We heartily concur in what is said by the Wisconsin *386court, and since, as far as we are advised, the only opinion read upon the trial of the case at bar was in accord with the law given by the court to the jury, we do not see that the jury may have been misled or that appellant was prejudiced thereby. It is urged that the reading of the facts and of the amount of the judgment as having been unreversed by this court may have had the effect to increase the amount of the verdict here.
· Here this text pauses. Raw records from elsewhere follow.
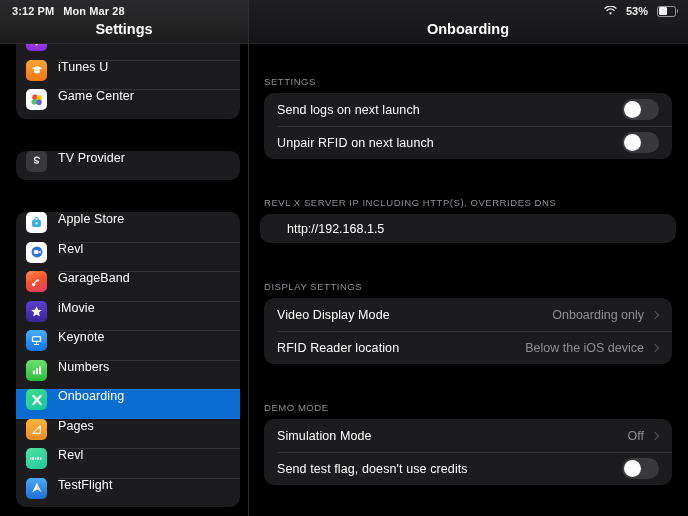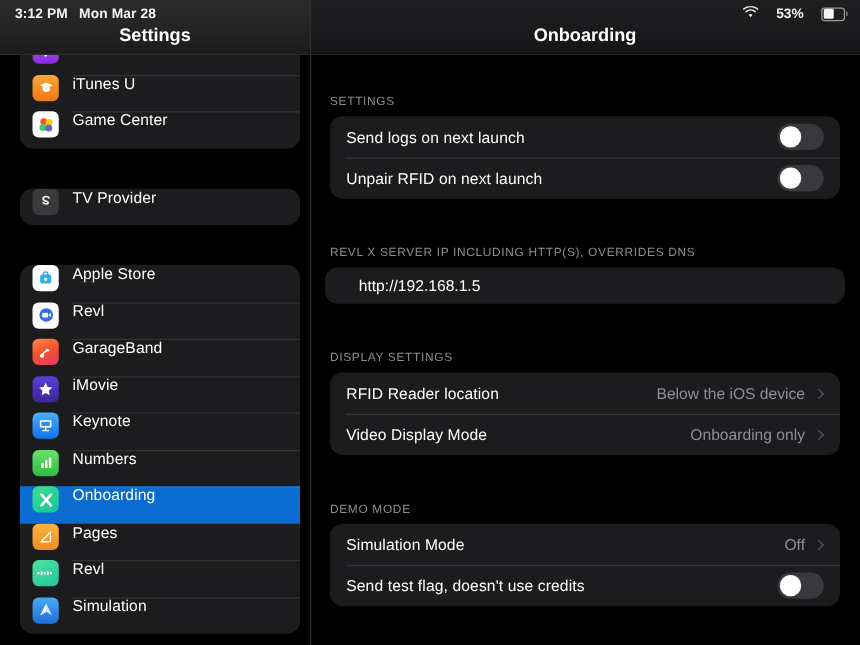--- a/index.html
+++ b/index.html
@@ -24,7 +24,7 @@
   }
   .sb-right {
     position: absolute; right: 9px; top: 0; height: 22px;
-    display: flex; align-items: center; gap: 14px;
+    display: flex; align-items: center; gap: 9px;
   }
   .sb-batt-pct { font-size: 11px; font-weight: bold; color: #f2f2f2; }
   .wifi-icon { display: block; }

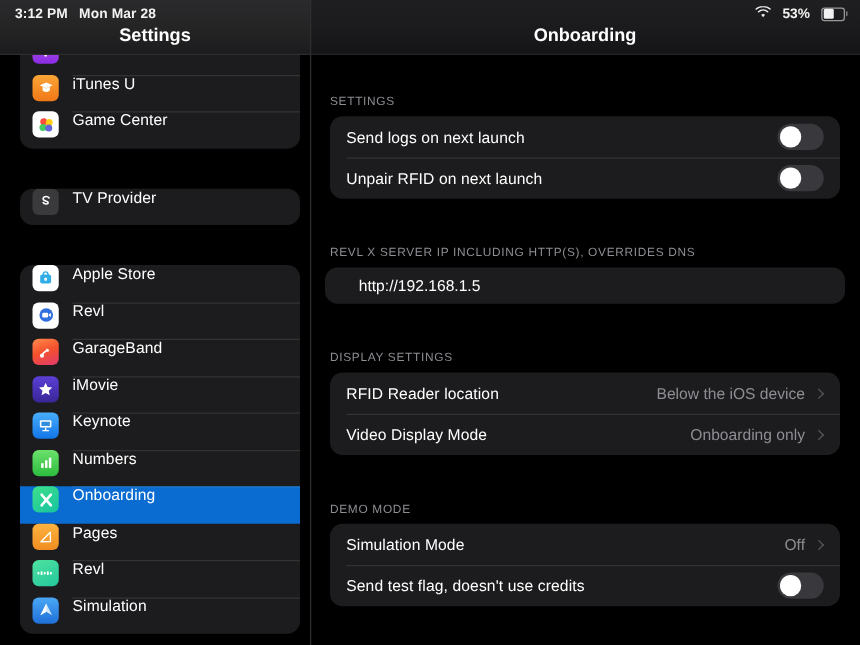--- a/index.html
+++ b/index.html
@@ -381,16 +381,16 @@
       <div class="sec-head">DISPLAY SETTINGS</div>
       <div class="card">
         <div class="drow">
+          <span class="drow-label">Video Display Mode</span>
+          <div class="drow-right">
+            <span class="drow-value">Onboarding only</span>
+            <span class="chev"></span>
+          </div>
+        </div>
+        <div class="drow">
           <span class="drow-label">RFID Reader location</span>
           <div class="drow-right">
             <span class="drow-value">Below the iOS device</span>
-            <span class="chev"></span>
-          </div>
-        </div>
-        <div class="drow">
-          <span class="drow-label">Video Display Mode</span>
-          <div class="drow-right">
-            <span class="drow-value">Onboarding only</span>
             <span class="chev"></span>
           </div>
         </div>

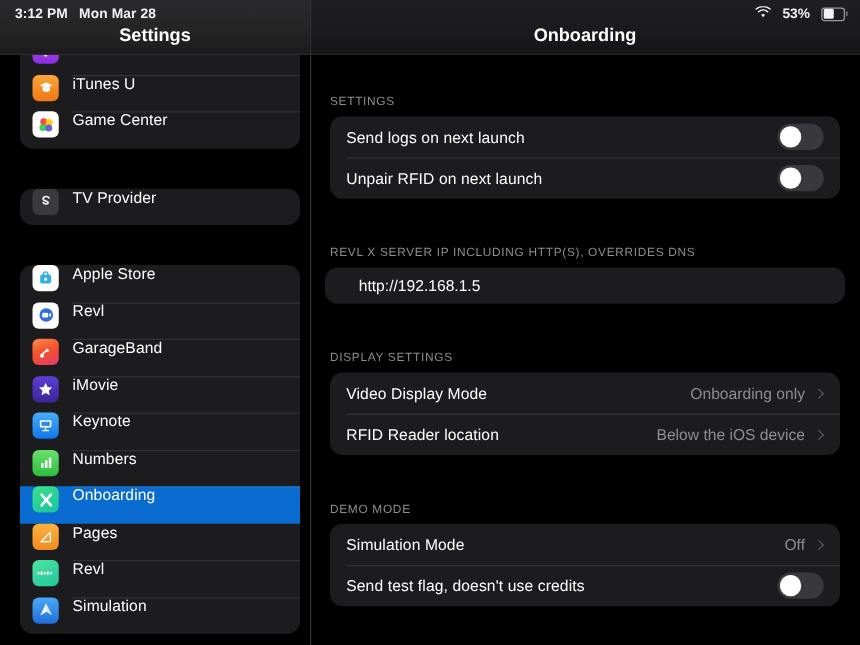--- a/index.html
+++ b/index.html
@@ -325,7 +325,7 @@
               <path d="M12 4.2v9.8l-7 4.4z" fill="#ffffff"></path>
             </svg>
           </div>
-          <span class="row-label">Simulation</span>
+          <span class="row-label">TestFlight</span>
         </div>
 
       </div>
We will not presume so from anything that appears in the record. The jury were carefully instructed that they must look alone to the evidence in this case as the basis of any verdict they should find. We shall presume they did so, under the record.

We have discussed what we believe to be the essential questions in this case not already decided in Shearer v. Buckley, supra. Since we think no prejudicial error was committed, the judgment is affirmed.

Anders, Dunbar and Mount, JJ., concur.